◆ **Problem**: Quote from the first line below through the line that contains "subtotal: 1460.77 -> 1750.57", both included, and leave the pictures out.

◆ **Material provided**:
[Start of section]

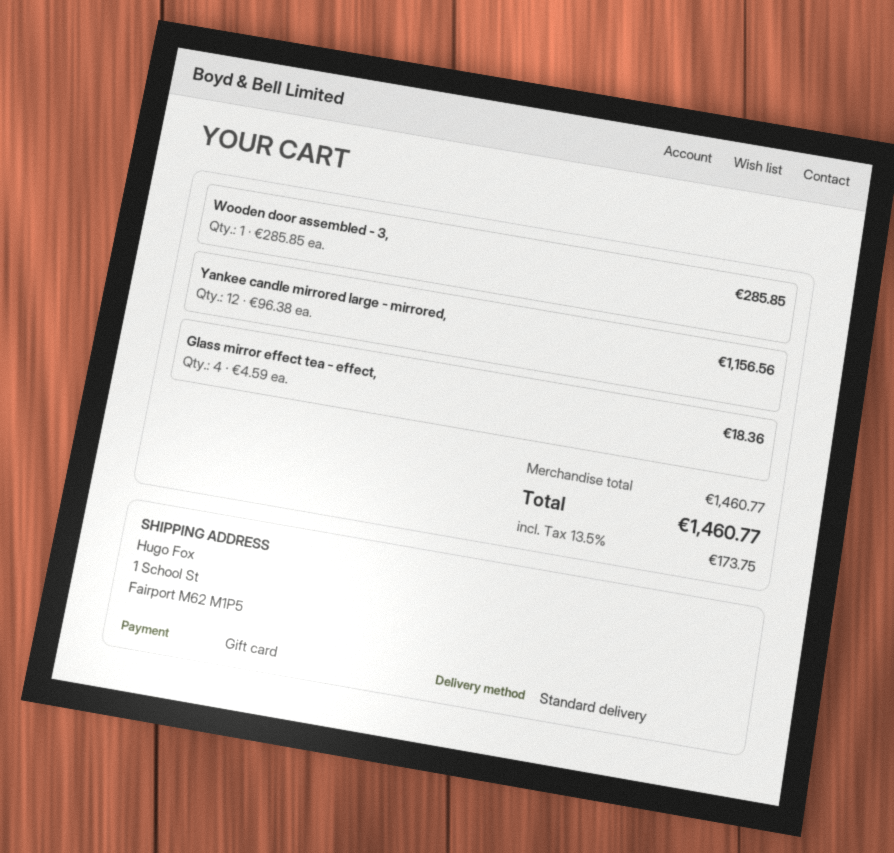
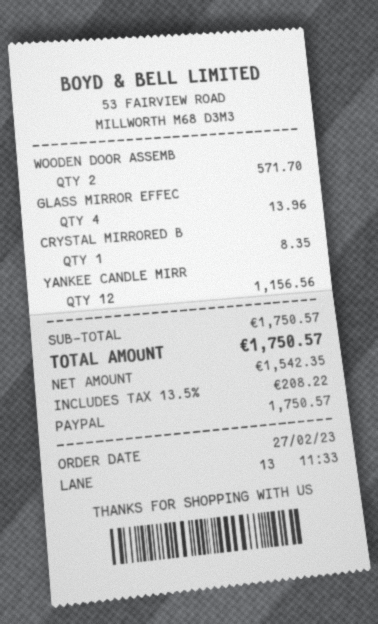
payment method: gift card -> PayPal
Wooden door assembled - 3,: 1 for 285.85 -> 2 for 571.70
Glass mirror effect tea - effect,: 4 for 18.36 -> 4 for 13.96
CRYSTAL MIRRORED B: none -> 1 for 8.35
subtotal: 1460.77 -> 1750.57
tax: 13.5% = 173.75 -> 13.5% = 208.22
total: 1460.77 -> 1750.57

[End of section]

◆ **Your solution**:
payment method: gift card -> PayPal
Wooden door assembled - 3,: 1 for 285.85 -> 2 for 571.70
Glass mirror effect tea - effect,: 4 for 18.36 -> 4 for 13.96
CRYSTAL MIRRORED B: none -> 1 for 8.35
subtotal: 1460.77 -> 1750.57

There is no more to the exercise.